Le 27 octobre dernier, la Thuringe, Land allemand d’Allemagne de l’Est, élisait un parlement sans majorité apparente. La gauche radicale au pouvoir se maintenait à un haut niveau, de même que les écologistes. Les sociaux-démocrates, minés par l’alliance mortifère avec les chrétiens-démocrates, perdaient un tiers de leurs députés, ce qui a coûté sa majorité à l’union de la gauche derrière Die Linke.

Avec 22 députés de l’AFD sur 90, le parlement semblait ingouvernable. La CDU avait fermé la porte à une union avec l’AFD ou avec Die Linke, et le parti centriste FDP avait rejeté un soutien sans participation à la coalition de gauche.

Le dénouement de cette situation est un coup de tonnerre pour la vie politique allemande. En constituant une alliance de dernière minute, les alliés d’Emmanuel Macron au niveau européen, le FDP, ont fait élire leur chef de file président de la région en s’alliant avec la CDU et l’AFD. Pour la première fois depuis la Seconde Guerre Mondiale, l’extrême droite participe à une majorité régionale. La scélératesse politique du FDP paye ses fruits. Rentrés au Parlement de Thuringe avec 5 députés et franchissant le seuil limite pour avoir des députés d’à peine quelques dizaines de voix, ils finissent à la tête de la région en reniant convictions et valeurs.

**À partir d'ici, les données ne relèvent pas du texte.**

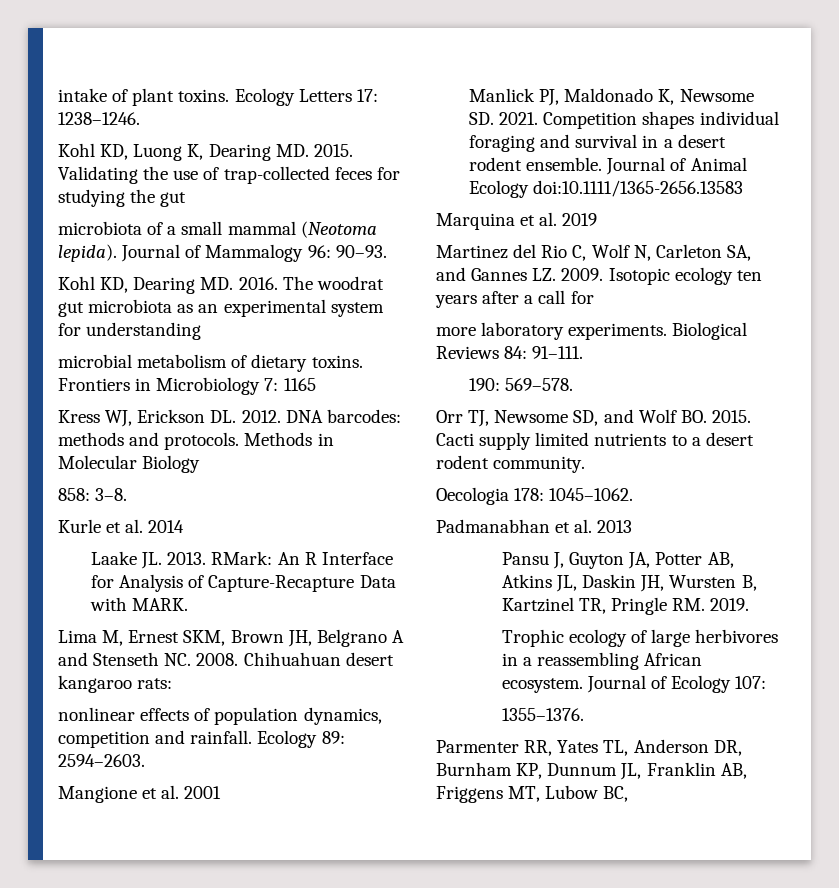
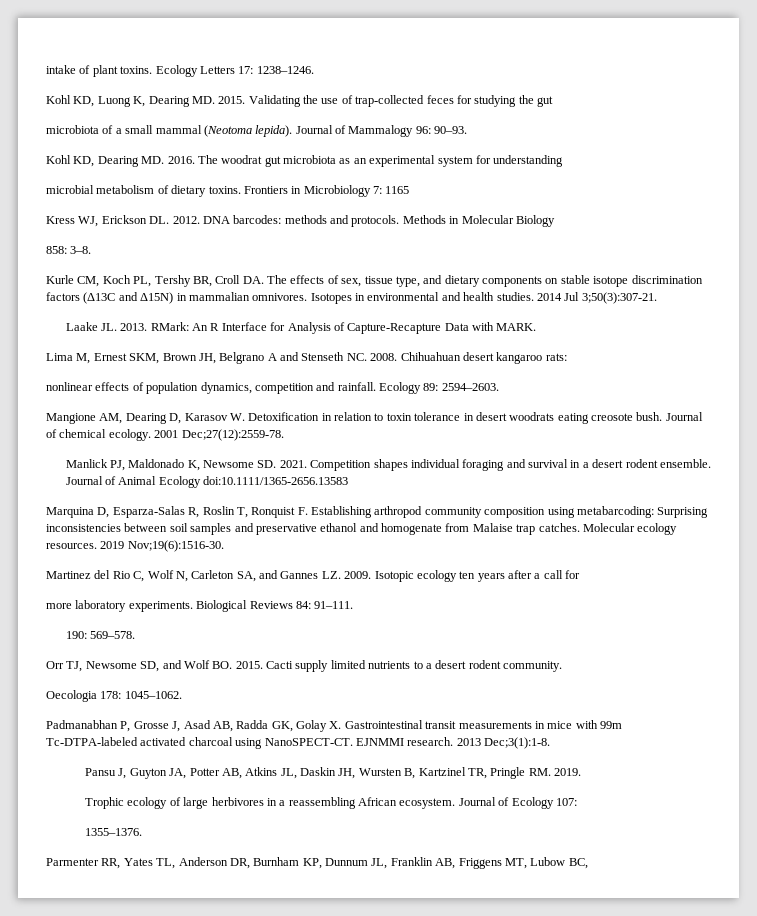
- Kurle et al. 2014
+ Kurle CM, Koch PL, Tershy BR, Croll DA. The effects of sex, tissue type, and dietary components on stable isotope discrimination factors (Δ13C and Δ15N) in mammalian omnivores. Isotopes in environmental and health studies. 2014 Jul 3;50(3):307-21.
- Mangione et al. 2001
+ Mangione AM, Dearing D, Karasov W. Detoxification in relation to toxin tolerance in desert woodrats eating creosote bush. Journal of chemical ecology. 2001 Dec;27(12):2559-78.
- Marquina et al. 2019
+ Marquina D, Esparza‐Salas R, Roslin T, Ronquist F. Establishing arthropod community composition using metabarcoding: Surprising inconsistencies between soil samples and preservative ethanol and homogenate from Malaise trap catches. Molecular ecology resources. 2019 Nov;19(6):1516-30.
- Padmanabhan et al. 2013
+ Padmanabhan P, Grosse J, Asad AB, Radda GK, Golay X. Gastrointestinal transit measurements in mice with 99m Tc-DTPA-labeled activated charcoal using NanoSPECT-CT. EJNMMI research. 2013 Dec;3(1):1-8.

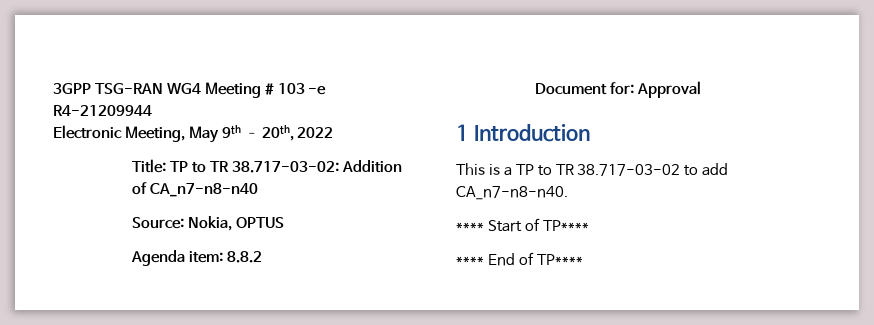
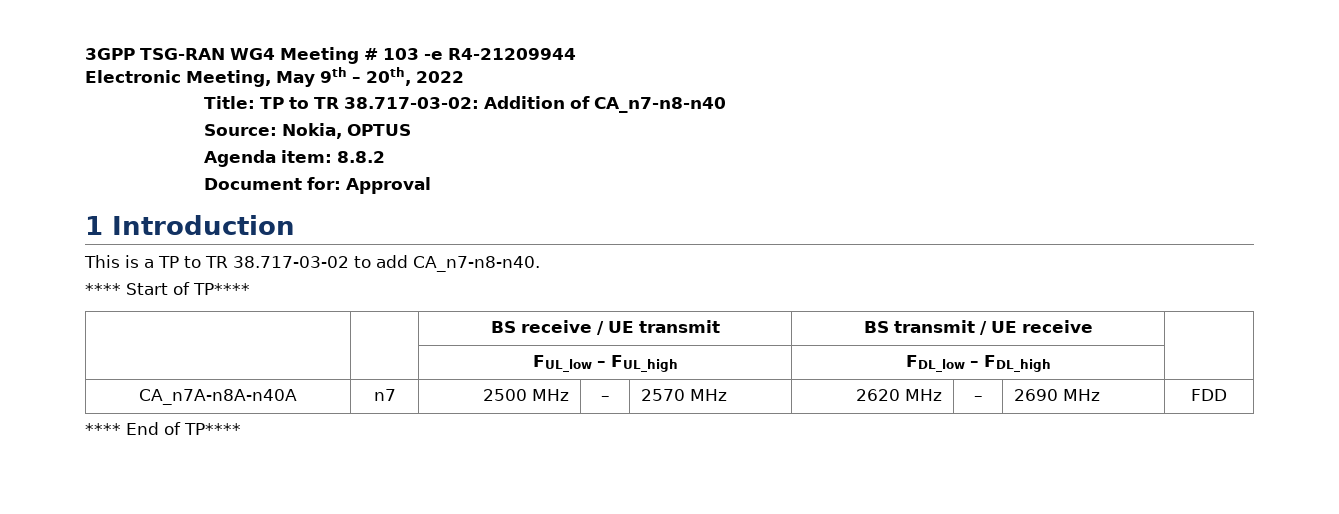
+ | | BS receive / UE transmit | BS transmit / UE receive |
+ | | FUL_low – FUL_high | FDL_low – FDL_high |
+ CA_n7A-n8A-n40A | n7 | 2500 MHz | – | 2570 MHz | 2620 MHz | – | 2690 MHz | FDD

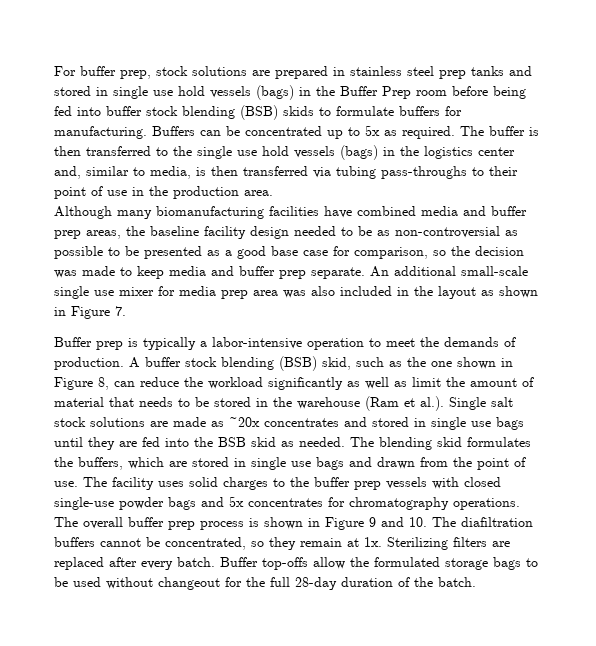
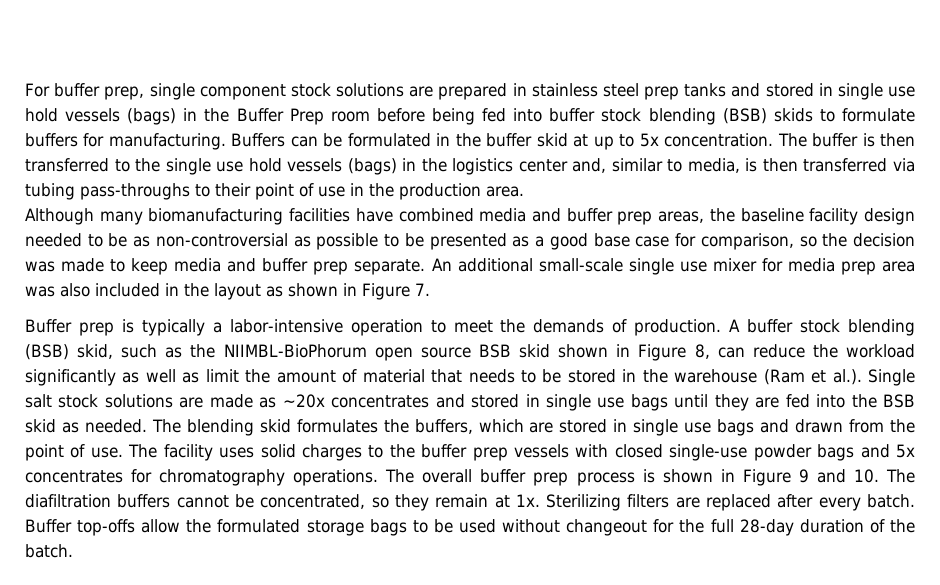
- For buffer prep, stock solutions are prepared in stainless steel prep tanks and stored in single use hold vessels (bags) in the Buffer Prep room before being fed into buffer stock blending (BSB) skids to formulate buffers for manufacturing.
+ For buffer prep, single component stock solutions are prepared in stainless steel prep tanks and stored in single use hold vessels (bags) in the Buffer Prep room before being fed into buffer stock blending (BSB) skids to formulate buffers for manufacturing.
- Buffers can be concentrated up to 5x as required.
+ Buffers can be formulated in the buffer skid at up to 5x concentration.
- A buffer stock blending (BSB) skid, such as the one shown in Figure 8, can reduce the workload significantly as well as limit the amount of material that needs to be stored in the warehouse (Ram et al.). Single salt stock solutions are made as ~20x concentrates and stored in single use bags until they are fed into the BSB skid as needed.
+ A buffer stock blending (BSB) skid, such as the NIIMBL-BioPhorum open source BSB skid shown in Figure 8, can reduce the workload significantly as well as limit the amount of material that needs to be stored in the warehouse (Ram et al.). Single salt stock solutions are made as ~20x concentrates and stored in single use bags until they are fed into the BSB skid as needed.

L’extrême-droite en Thuringe fait partie de l’aile dure de l’AFD, son dirigeant local n’hésitant pas à qualifier le mémorial de l’holocauste de “mémorial de la honte”. Le FDP vérifie bien que l’extrême-droite xénophobe et raciste et le libéralisme sont les deux faces d’une même médaille, prêts à s’allier pour empêcher la gauche de parvenir ou de se maintenir au pouvoir. Ce coup de tonnerre politique doit nous rappeler que les libéraux centristes sont ceux qui font céder les digues et ouvrent les portes à l’extrême-droite, par leurs politiques de casse sociale et par leurs alliances électorales dans les couloirs des parlements. Pour reprendre la formule de la majorité, les « extrêmes qui se touchent », ce sont les extrémistes libéraux et les extrémistes racistes qui s’allient pour faire barrage à la gauche.